Our Public Toilet Realm is
diminishing apace. Local authorities, faced with dire financial
constraints. are critically reviewing their commitment to public toilets,
which are a troublesome and expensive service, and which they have no
statutory duty to provide.
I have the answer. I have
established a new charitable trust, the Hygeia
Trust, which is empowered to provide public toilet
facilities. Hygeia will be
able to provide income-generating toilets (like private providers)
and will generate supplementary income from vending machines in a new type
of vending-foyer linked with each facility. Both private and public
sector partners are being sought.
Hygeia will pioneer a new
approach to public toilet facilities. All cubicles will be entirely
self-contained, with baby-changing facilities as standard (just like
onboard train loos). Each cubicle will have its own hand-basin and
mirror, dispensing with the need for any communal facilities at all.

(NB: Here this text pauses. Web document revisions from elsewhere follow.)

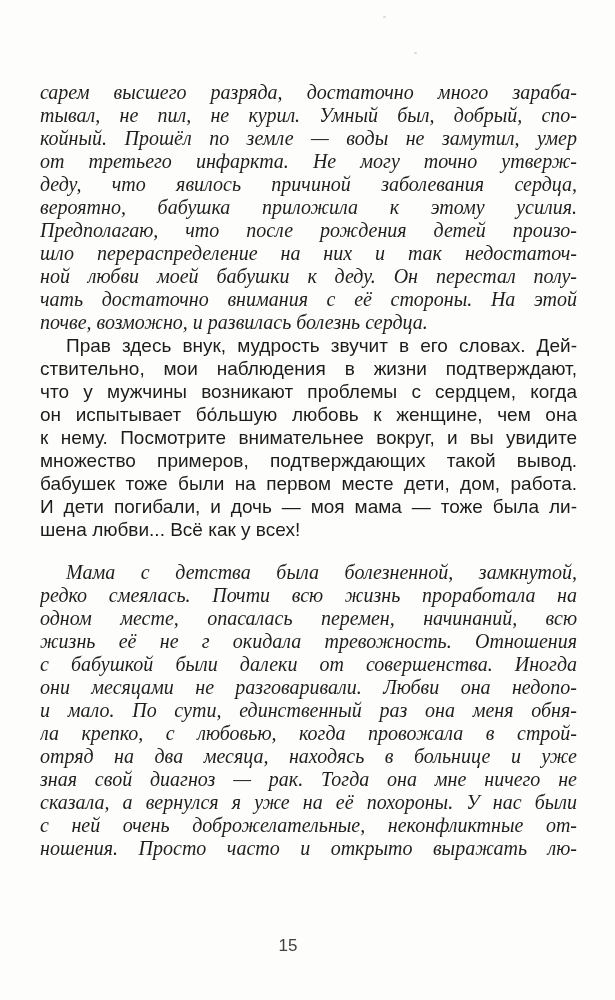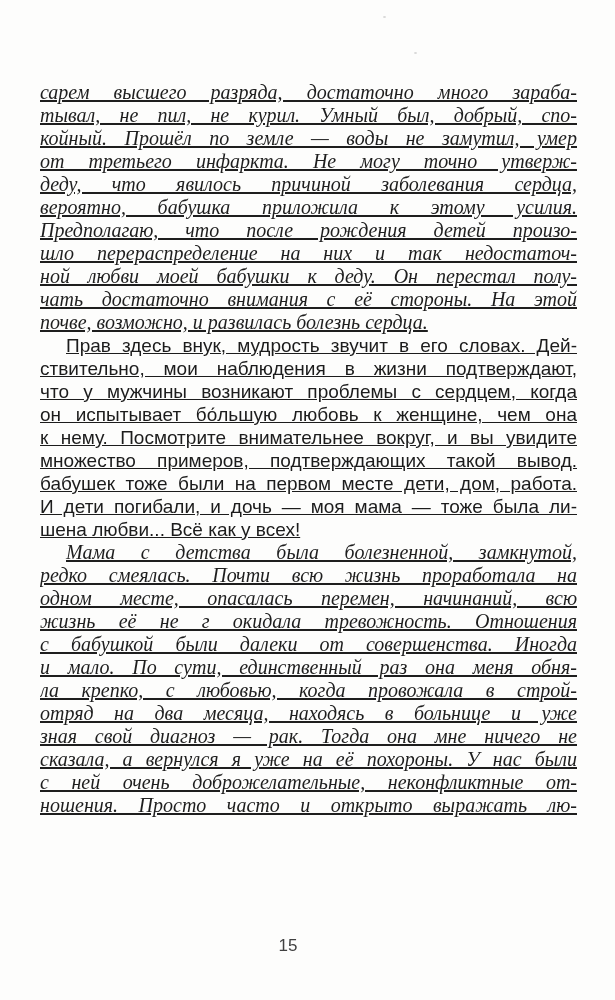"сарем высшего разряда, достаточно много" .line { text-decoration: underline -> none }
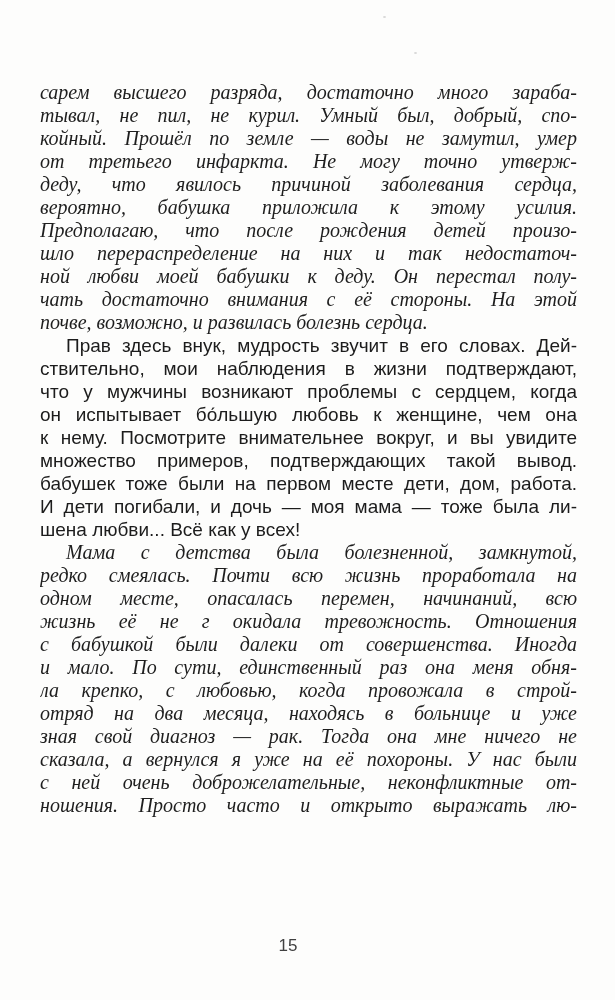"Мама с детства была болезненной," .para.gap-before-2 { margin-top: none -> 20px }
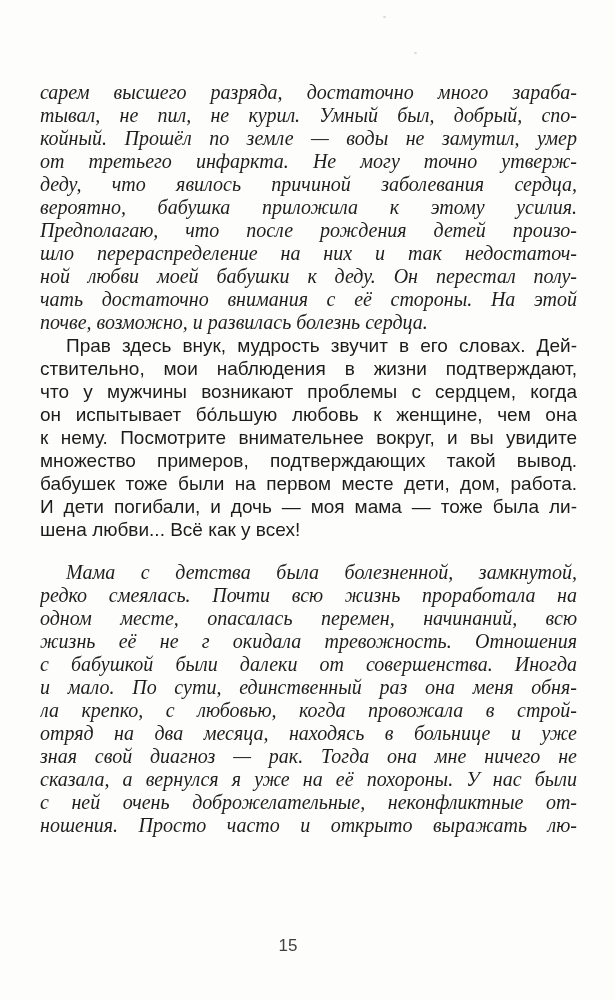"они месяцами не разговаривали. Любви" div.line { html: none -> <div>они месяцами не разговаривали. Любви она недопо-</div> }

And the whole facility will be brightly-lit, with surveillance cameras for
the common parts and trading-foyer, open for 24 hours - and uni-sex.
"The Mens" and "The Womens" toilets will be a thing of the past. The last
vestiges of dingy Victoriana will be swept away, in a blaze of light.
Leading-edge urban design will
also be a feature of these new Hygeia
facilities. We shall be inviting leading architects to donate their
own schemes for Hygeia schemes,
by way of their own charitable donation.